Дядя Гарик согласно кивнул, они залпом выпили, закусили.
— Теперь ты, дядя, рассказывай, что здесь без меня случилось с отцом. Почему на похороны его никто из друзей не пришёл? Почему отец, который на здоровье никогда не жаловался, умер вдруг от сердечного приступа?
Дядя Гарик почесал свой острый нос и ответил:
— Я думаю, что тебе в этой истории многое будет непонятно. Ты сколько уже в России не был?
— Пять лет, — ответил Егор.
— Да, — кивнул дядя Гарик, — тут такие дела произошли. Такое творилось!
— Ну, не тяни ты кота за хвост, рассказывай, — нетерпеливо попросил Егор, — а то у тебя прелюдия очень длинная. Давай конкретно по теме. Что случилось?
Дядя Гарик сосредоточился, принял глубокомысленный вид и после паузы начал повествование о событиях, приведших к скоропостижной смерти Андрея Егоровича.
— У отца твоего друг был армейский, которого звали Иван Бобров, — сказал он, — но ты, наверное, не знаешь.
— Как же не знаю, — ответил Егор, — это тот, который губернатором стал не так давно в области, отец мне про него говорил, когда мы созванивались и когда он приезжал в Штаты. Ну и при чем тут губернатор Бобров?

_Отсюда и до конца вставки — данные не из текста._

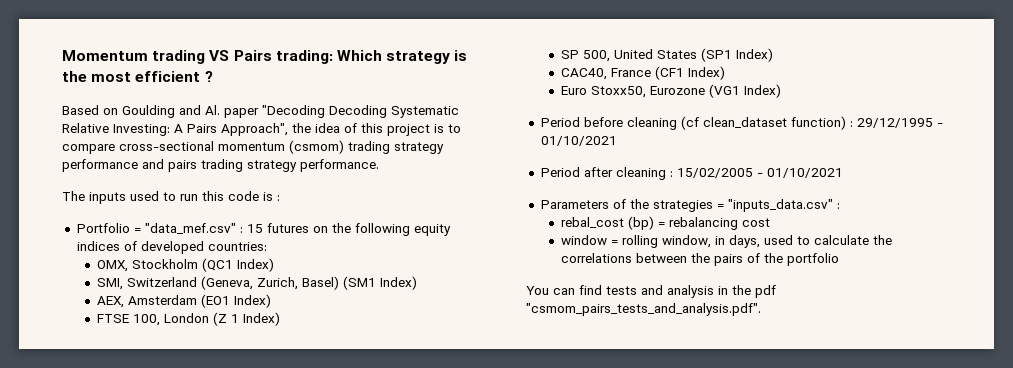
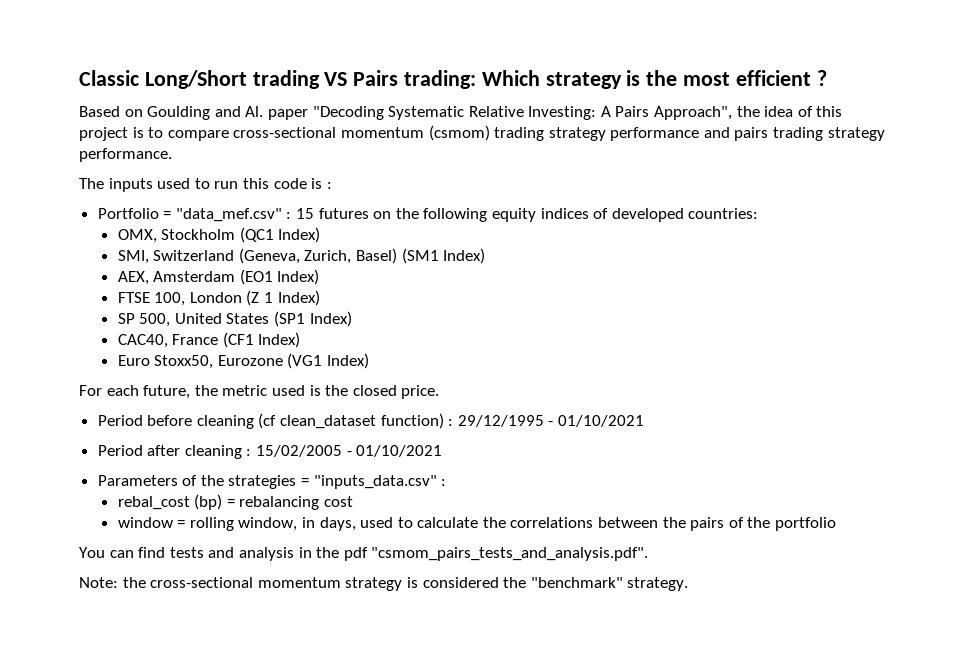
[62,50,148,61] Momentum -> [79,70,247,89] Classic Long/Short
[329,105,387,118] Decoding -> (384, 113) none
(781, 91) none -> [79,385,440,399] // For each future, the metric used is the closed price.
(761, 309) none -> [79,577,689,591] // Note: the cross-sectional momentum strategy is considered the "benchmark" strategy.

— Твой отец и Бобров в последнее время очень плотно общались, — сказал дядя Гарик, — хотя я его предупреждал, что не дружит кошка с мышкой. Кончится, говорил ему, все это плохо. Он только смеялся в ответ, не верил мне. Говорил, что Бобров и в армии к его советам прислушивался, и сейчас, мол, тоже только его одного за человека считает. Но ведь, Егор, тут не армия, и им не по двадцать лет. Вокруг губернатора куча прихвостней, которым дружба их поперек горла стояла. Вот и подстроили они, что отец твой с губернатором сильно поссорился. Кроме того, и какому-то депутату Госдумы твой отец «нос накрутил». Это он сам мне рассказывал, когда в последний раз заезжал. Губернатор давить на него начал с помощью своих подпевал. Работать не давал, счет в банке заморозил, а потом и вовсе фабрику у него отсудил.
— Да как же это можно сделать-то? — не понял ошарашенный Егор. — Что у вас тут за беспредел творится?
— Не забыл русские словечки за океаном, — покачал головой дядя Гарик, — беспредел… Именно беспредел, племянник, именно беспредел. И это ещё не всё.
Егор нахмурился и приготовился слушать продолжение нехорошего рассказа.
— Вот такие дела, — вздохнул дядя Гарик. — Ты не только отца своего потерял, но и все, что он в принципе для тебя наживал. Чтобы у тебя свой бизнес был, чтобы ты не думал о хлебе насущном. Все повергнуто в прах с помощью Боброва. Фабрика, квартира с мебелью, машина его новая…
— Погоди, ДГ, — прервал дядю удивлённый Егор, — мы начали с фабрики. Причём тут квартира и машина? Всего этого тоже отца лишили?
— Да, эти подонки что-то там подмухлевали, — объяснил быстро опьяневший от водки дядя Гарик. — Я не силен в судебной науке. Якобы твой отец то ли налоги укрывал, то ли похитил чего-то у кого-то. И поэтому через суд в свою пользу негодяи изъяли у него квартиру с мебелью и машину тоже. Конфисковали все имущество!